Butuh Orkestrasi Mendorong Kepekaan Masyarakat Terhadap Virus Radikalisme

oleh -
Sekretaris Lembaga Persahabatan Ormas Islam (LPOI), H. Imam Putuduh, SH, MM. (Foto: Ist)

Jakarta, JENDELANASIONAL.ID — Upaya penguatan deteksi dini dari ancaman virus radikalisme sangat urgent dan mendesak.  Tidak hanya bagi apparat penegak hukum, tetapi juga masyarakat dan seluruh warga bangsa. Kelompok-kelompok radikal dan intoleran saat ini tengah bergerak untuk menguasai Pop Culture (Kebudayaan Pop) dan Lifestyle (Gaya Hidup) masyarakat sehari-hari serta secara massif melakukan ideologisasi dari bangun tidur sampai tidur lagi.

Bahkan ideologisasi tersebut dilakukan baik secara online maupun offline.
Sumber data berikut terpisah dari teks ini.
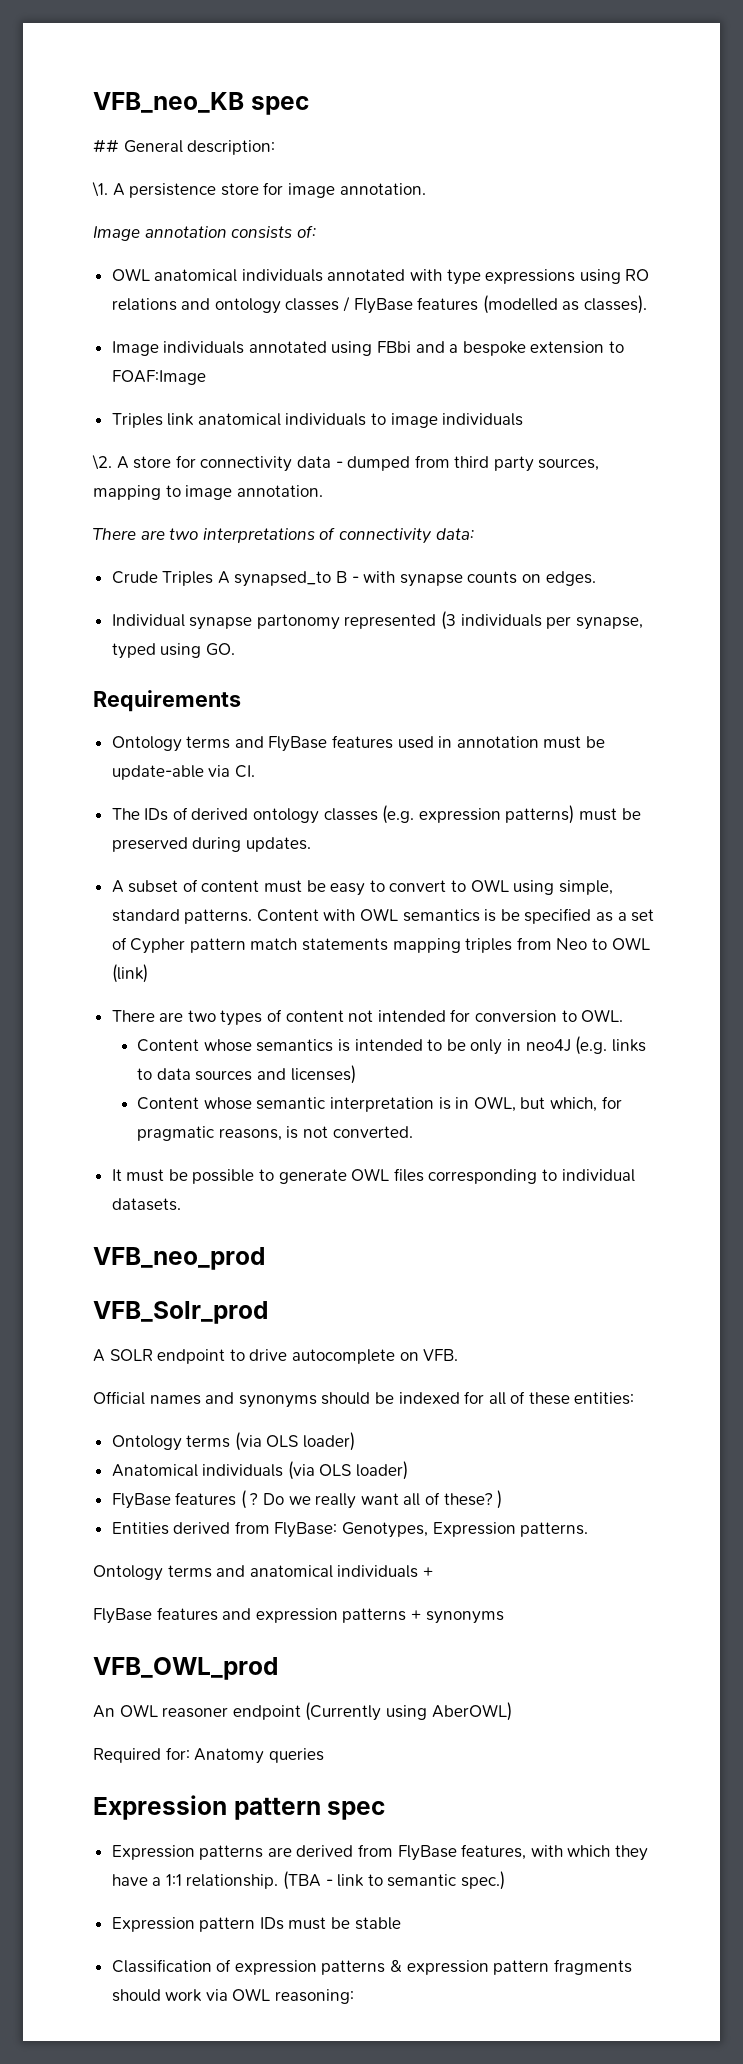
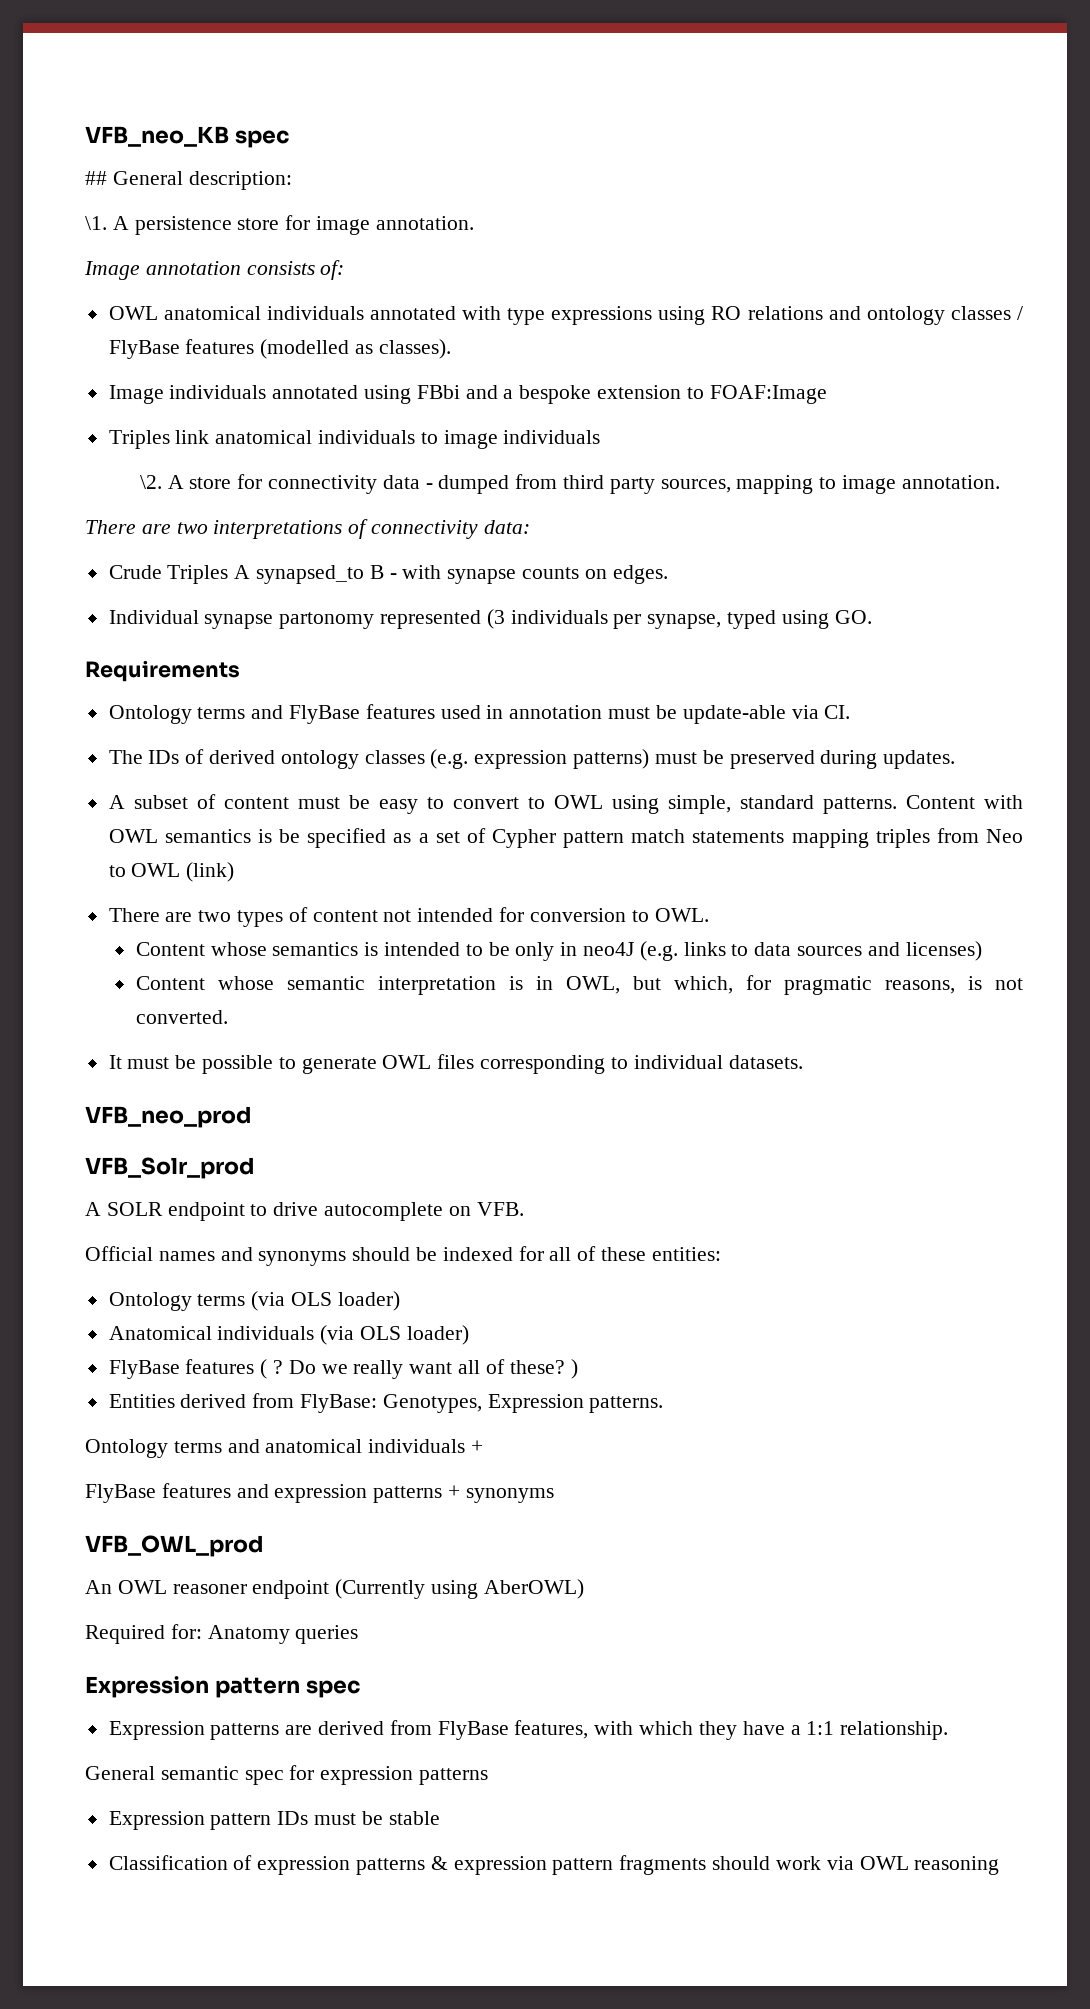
[283,1871,506,1890] (TBA - link to semantic spec.) -> [85,1765,489,1785] // General semantic spec for expression patterns
[275,1989,355,2004] reasoning: -> [914,1856,1000,1875] reasoning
Kelompok Radikal dan Intoleran terus menerus berupaya mengubah cara pandang masyarakat yang ramah damai dan toleran menjadi radikal dan intoleran. Ini sangat berbahaya dan tidak boleh dibiarkan.

Sekretaris Lembaga Persahabatan Ormas Islam (LPOI), H. Imam Putuduh, SH, MM, menyebut pentingnya upaya penguatan deteksi dini ancaman virus radikalisme. Ia menilai, dalam hal mendorong kepekaan masyarakat terhadap virus radikalisme, dibutuhkan pemantik dan orkestrasi sebagai upaya deteksi dini.

“Harus ada kesatuan aksi, kesatuan komando, yang di orkestrasi, supaya bisa bergerak serempak. Jangan sampai masyarakat menjadi acuh tak acuh, tidak peduli, skeptis, apatisme terhadap isu-isu ini,” ujarnya H. Imam Putuduh,di Jakarta, Sabtu (26/3/2022).

Ia melanjutkan, perlu adanya wake-up alarm untuk membangunkan kepekaan seluruh komponen masyarakat untuk siap siaga, waspada terhadap ancaman radikalisme dan intoleransi yang merupakan benih awal dari tumbuh berkembangnya terorisme.

“Kita perlu wake-up alarm. Kalau masyarakat memiliki kewaspadaan dan kesiapsiagaan, maka ancaman Radikalisme dan Intoleransi pasti dapat diminimalisir sejak dini. Karena masyarakat menjadi Garda terdepan yang terintegrasi dengan apparat, terutama dengan BNPT (Badan Nasional Penanggulangan Terorisme). Nah itu baru namanya kerja bareng,” jelas pria yang akrab disapa Gus Imam.

Pria yang pernah menjadi Wakil Sekretaris Jenderal Pengurus Besar Nahdlatul Ulama (Wasekjen PBNU) periode 2015-2020 ini dalam kesempatannya juga menuturkan bagaimana upaya efektif agar masyarakat memiliki resistensi terhadap doktrin radikalisme dan intoleransi yang disemai dan disebarkan secara Omni channel, online dan offline channel.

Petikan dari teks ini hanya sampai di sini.